While the situation is “very sound” at present, policymakers are looking for ways to counter a series of environmental and political risks
Global trade conflicts and the increasing trend towards unilateral trade agreements have raised alarm bells in Beijing about how China can continue to feed its 1.4 billion people.
Last month the State Council, the country’s cabinet, published a policy paper on food security – the first in 23 years.
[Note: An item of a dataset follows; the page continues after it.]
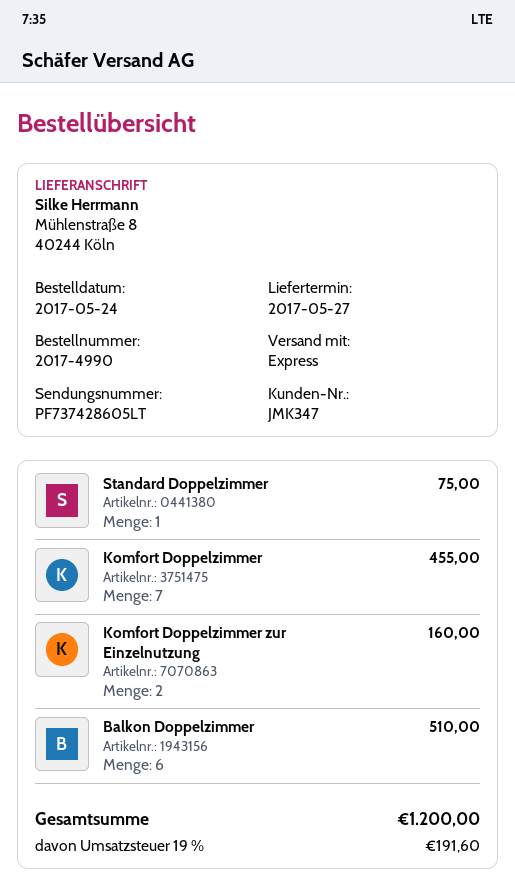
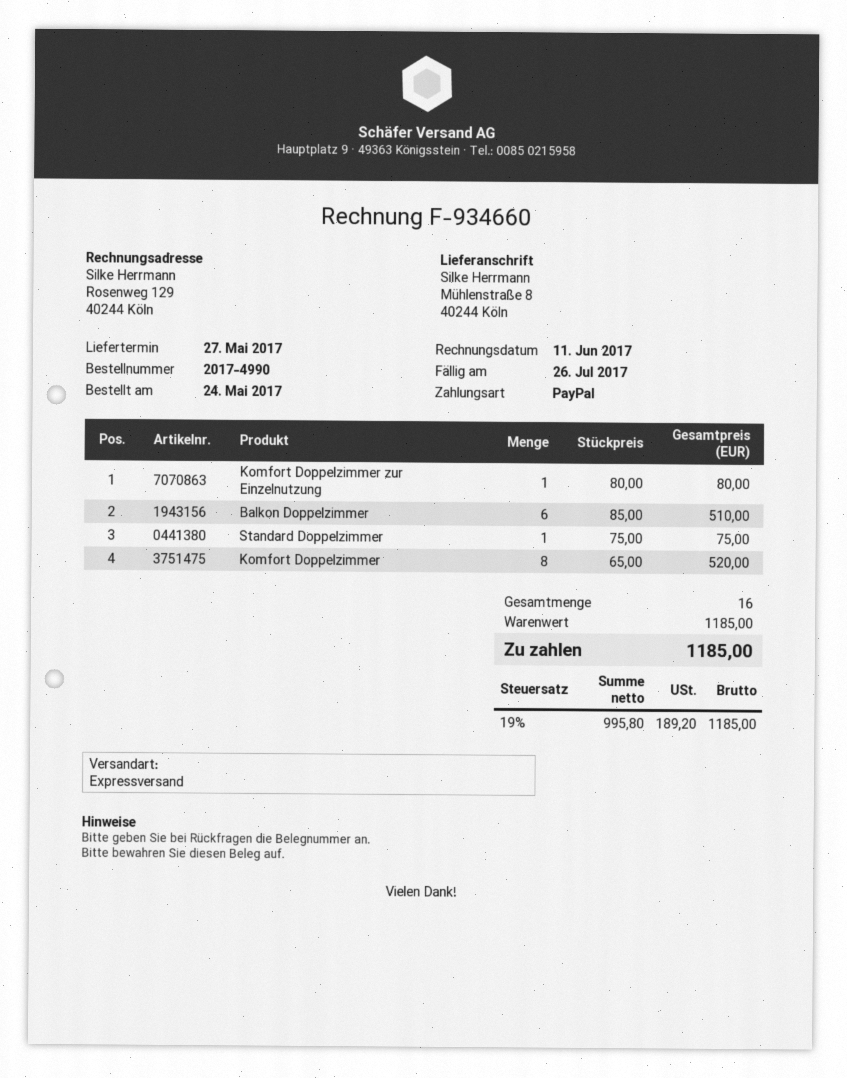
Komfort Doppelzimmer: 7 for 455.00 -> 8 for 520.00
Komfort Doppelzimmer zur Einzelnutzung: 2 for 160.00 -> 1 for 80.00
tax: 19% = 191.60 -> 19% = 189.20
total: 1200.00 -> 1185.00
It said that while the current food supply situation was “very sound” it also flagged concerns about potential disruptions due to trade friction with the US. Climate change is another worry for future food production.
China’s devastating experiences with hunger and famine mean that the prospect of food shortages touches a raw nerve.
“In the medium to long term, China’s grain production and demand will remain closely aligned, which means China must not slacken its efforts to ensure food security,” the paper said, adding that the “international food trade is being disrupted by protectionism and unilateralism and showing increasing instability.”
Analysts say the “instability” word is the one that causes consternation in Beijing, but it is not just a concern in China.
The worst outcome is that trade wars will raise uncertainty and delay investment, including in new farming technologies, said David Laborde, a senior research fellow with the International Food Policy Research Institute.
国际粮食政策研究所（International Food Policy research Institute）高级研究员拉博德（David Laborde）表示，最糟糕的结果是，贸易战将增加不确定性，并推迟投资，包括新农业技术的投资。
He said the economic and demographic pressures that would result from climate change meant the world needed more technological innovation, but if trade conflicts undermined research and investment, then the world could face food shortages and higher prices in 10 or 20 years’ time
A recent report from the United Nations said that climate change was causing loss of arable land and poses a threat to global crops. It added that the stability of food supply is also threatened by the expected increase in extreme weather.
The topic is part of the discussions at the COP25 climate summit in Madrid starting on December 2, which brings together governments from around the world, including China, to come up with means to tackle what is increasingly being termed a climate emergency.
这个话题是12月2日在马德里召开的第25届气候峰会（COP25 climate summit）讨论的一部分，这次峰会汇集了包括中国在内的世界各国政府，提出了解决日益被称为气候紧急状况的方法。
“High food prices are not a problem for the rich, but it is a big problem for the poor, and this could trigger political instability,” Laborde said.
Beijing’s paper on food security comes as agricultural products are at the forefront of trade disputes with Washington, which has thrown a spotlight on China’s heavy reliance on imports of animal-feed grains, especially soybeans.
“Food security will be a paramount priority for China,” said Cheng Guoqiang, food security adviser to the Ministry of Commerce and a professor at Tongji University in Shanghai.
“It doesn’t mean China will pursue self-reliance in every aspect. While strictly sticking to the principle of being self-sufficient in rice and wheat, China will try hard to ensure overseas supplies of feed grains.”
The white paper was followed by a directive from the State Council to ensure supply of “high-standard farmland” to improve food security.